Fig. 7. Detection of retinoid- and BMP-signaling pathways in control and Smad2/3 cKO mice.

a–d Cross-sections from 17-week-old control (a, b) and Smad2/3 cKO (c, d) mice stained with ALDH1A1 antibody. ALDH1A1 is enriched in the crypts of the mouse endometrial glands. e–h ALDH1A2 IHC in the uteri of control (e, f) and Smad2/3 cKO mice (g, h) ALHD1A2 is localized to the subepithelial stromal compartment. i–l ALDH1A3 IHC in control (I, j) and Smad2/3 cKO (k, l) mice shows enrichment in the crypts of endometrial glands. m–p pSMAD2 IHC in control (m, n) and Smad2/3 cKO (o, p) uterine cross-sections. Decreased pSMAD2 is observed in Smad2/3 cKO mice. q–t pSMAD1/5 IHC in the uterine cross-sections of control (q, r) and Smad2/3 cKO (s, t) mice shows increased pSMAD1/5 reactivity in the uteri of Smad2/3 cKO mice. IHC experiments were performed in >3 mice per genotype. u Quantitative PCR analysis of uterine epithelium from control (n = 4) and Smad2/3 cKO (n = 6) for genes involved in retinoid signaling (Cyp26a1, Aldh1a1, -1a2, -1a3, Lrat, and Rbp4) or BMP signaling (Id1, Id2, Id3, Id4). Histograms represent mean ± SEM analyzed by an unpaired two-tailed t-test.

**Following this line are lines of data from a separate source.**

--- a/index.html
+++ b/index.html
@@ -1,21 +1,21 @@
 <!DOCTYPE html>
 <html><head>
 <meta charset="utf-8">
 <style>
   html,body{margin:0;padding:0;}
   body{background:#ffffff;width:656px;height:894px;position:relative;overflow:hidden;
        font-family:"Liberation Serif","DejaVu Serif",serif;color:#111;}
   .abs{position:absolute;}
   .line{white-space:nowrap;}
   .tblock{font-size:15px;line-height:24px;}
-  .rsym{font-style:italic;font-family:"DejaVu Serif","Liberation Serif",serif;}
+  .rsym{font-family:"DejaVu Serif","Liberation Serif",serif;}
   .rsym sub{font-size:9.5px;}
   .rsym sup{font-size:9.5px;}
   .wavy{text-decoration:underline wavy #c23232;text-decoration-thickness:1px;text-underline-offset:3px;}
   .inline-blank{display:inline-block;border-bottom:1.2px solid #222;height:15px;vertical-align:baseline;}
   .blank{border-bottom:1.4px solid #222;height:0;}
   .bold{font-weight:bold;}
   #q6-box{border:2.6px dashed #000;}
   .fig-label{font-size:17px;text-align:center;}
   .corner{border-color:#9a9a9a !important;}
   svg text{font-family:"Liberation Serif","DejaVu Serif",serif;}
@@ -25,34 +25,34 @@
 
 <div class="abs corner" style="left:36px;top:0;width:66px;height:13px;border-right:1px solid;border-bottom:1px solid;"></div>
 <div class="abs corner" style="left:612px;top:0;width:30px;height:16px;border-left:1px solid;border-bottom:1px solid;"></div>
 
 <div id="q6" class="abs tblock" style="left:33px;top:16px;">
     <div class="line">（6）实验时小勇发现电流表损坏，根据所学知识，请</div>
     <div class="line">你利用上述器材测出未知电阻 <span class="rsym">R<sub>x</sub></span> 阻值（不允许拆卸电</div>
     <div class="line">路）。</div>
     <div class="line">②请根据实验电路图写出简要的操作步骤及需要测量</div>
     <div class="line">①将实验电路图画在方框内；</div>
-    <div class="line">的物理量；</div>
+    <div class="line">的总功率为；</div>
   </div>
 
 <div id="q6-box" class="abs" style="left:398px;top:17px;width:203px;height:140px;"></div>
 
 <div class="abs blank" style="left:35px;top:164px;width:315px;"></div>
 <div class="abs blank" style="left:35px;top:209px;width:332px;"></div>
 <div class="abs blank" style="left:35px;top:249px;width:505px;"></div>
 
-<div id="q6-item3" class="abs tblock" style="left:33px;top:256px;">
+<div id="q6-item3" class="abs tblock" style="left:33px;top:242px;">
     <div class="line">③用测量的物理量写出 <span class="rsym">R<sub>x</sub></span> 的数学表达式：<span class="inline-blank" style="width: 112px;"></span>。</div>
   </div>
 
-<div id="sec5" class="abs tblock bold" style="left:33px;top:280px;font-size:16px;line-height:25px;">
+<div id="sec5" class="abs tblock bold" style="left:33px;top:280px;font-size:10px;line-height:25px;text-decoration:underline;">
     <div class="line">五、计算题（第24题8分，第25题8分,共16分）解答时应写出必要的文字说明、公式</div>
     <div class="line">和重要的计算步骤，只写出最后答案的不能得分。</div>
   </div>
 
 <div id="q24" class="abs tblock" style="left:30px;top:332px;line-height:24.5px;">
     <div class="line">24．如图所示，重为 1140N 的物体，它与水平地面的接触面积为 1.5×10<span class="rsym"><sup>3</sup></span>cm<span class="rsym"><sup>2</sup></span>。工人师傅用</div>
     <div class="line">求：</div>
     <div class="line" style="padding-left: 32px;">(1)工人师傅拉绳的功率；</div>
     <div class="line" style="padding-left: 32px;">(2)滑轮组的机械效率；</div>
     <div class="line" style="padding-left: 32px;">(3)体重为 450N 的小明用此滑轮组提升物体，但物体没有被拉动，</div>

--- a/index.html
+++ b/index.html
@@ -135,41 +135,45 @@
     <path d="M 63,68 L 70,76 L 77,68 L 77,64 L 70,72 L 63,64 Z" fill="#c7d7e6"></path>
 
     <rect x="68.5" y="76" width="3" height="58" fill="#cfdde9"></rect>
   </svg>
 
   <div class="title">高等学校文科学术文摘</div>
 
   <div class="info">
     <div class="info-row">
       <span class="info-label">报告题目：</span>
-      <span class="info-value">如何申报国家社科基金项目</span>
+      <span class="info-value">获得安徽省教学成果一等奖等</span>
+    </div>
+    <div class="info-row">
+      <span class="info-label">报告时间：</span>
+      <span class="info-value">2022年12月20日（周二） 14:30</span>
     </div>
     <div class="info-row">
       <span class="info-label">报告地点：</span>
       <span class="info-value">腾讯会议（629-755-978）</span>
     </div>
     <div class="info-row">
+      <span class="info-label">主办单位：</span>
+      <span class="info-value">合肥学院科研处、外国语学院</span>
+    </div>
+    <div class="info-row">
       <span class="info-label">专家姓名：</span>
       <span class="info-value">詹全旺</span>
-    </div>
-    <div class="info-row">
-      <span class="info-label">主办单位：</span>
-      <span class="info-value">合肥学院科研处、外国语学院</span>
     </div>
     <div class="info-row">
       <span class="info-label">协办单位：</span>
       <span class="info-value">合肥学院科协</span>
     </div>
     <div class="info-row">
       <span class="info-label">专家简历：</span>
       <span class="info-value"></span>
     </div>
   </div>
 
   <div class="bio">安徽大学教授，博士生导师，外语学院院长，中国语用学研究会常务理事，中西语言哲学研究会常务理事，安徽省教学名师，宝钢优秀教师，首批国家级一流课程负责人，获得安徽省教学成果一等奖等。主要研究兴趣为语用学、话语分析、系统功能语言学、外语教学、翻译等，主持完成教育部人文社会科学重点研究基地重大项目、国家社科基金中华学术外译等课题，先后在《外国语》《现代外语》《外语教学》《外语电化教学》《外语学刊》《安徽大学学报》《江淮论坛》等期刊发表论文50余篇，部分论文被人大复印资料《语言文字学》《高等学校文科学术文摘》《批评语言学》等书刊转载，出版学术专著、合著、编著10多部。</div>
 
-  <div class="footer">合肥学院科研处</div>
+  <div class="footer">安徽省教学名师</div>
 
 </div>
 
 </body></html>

Fig. 8. Schematic showing the effect of TGFβ signaling in endometrial cell regeneration and differentiation.

Diagram indicating the dynamic remodeling of the endometrium throughout the estrous cycle, transitioning from a proliferative to a secretory state under the control of the steroid hormones, estrogen (E2) and progesterone (P4). The regenerative potential of the endometrium is controlled by the presence of endometrial Lgr5⁺, Axin2⁺, and Pax8⁺ stem cells, likely in the crypts of the uterine glands, with growth factors such as WNTs, controlling differentiation. Our results indicate that Aldh1a1⁺ and Aldh1a3⁺ cells are putative endometrial stem cells in the uterine glands that are controlled by TGFβ, BMP and retinoic acid (RA) signaling.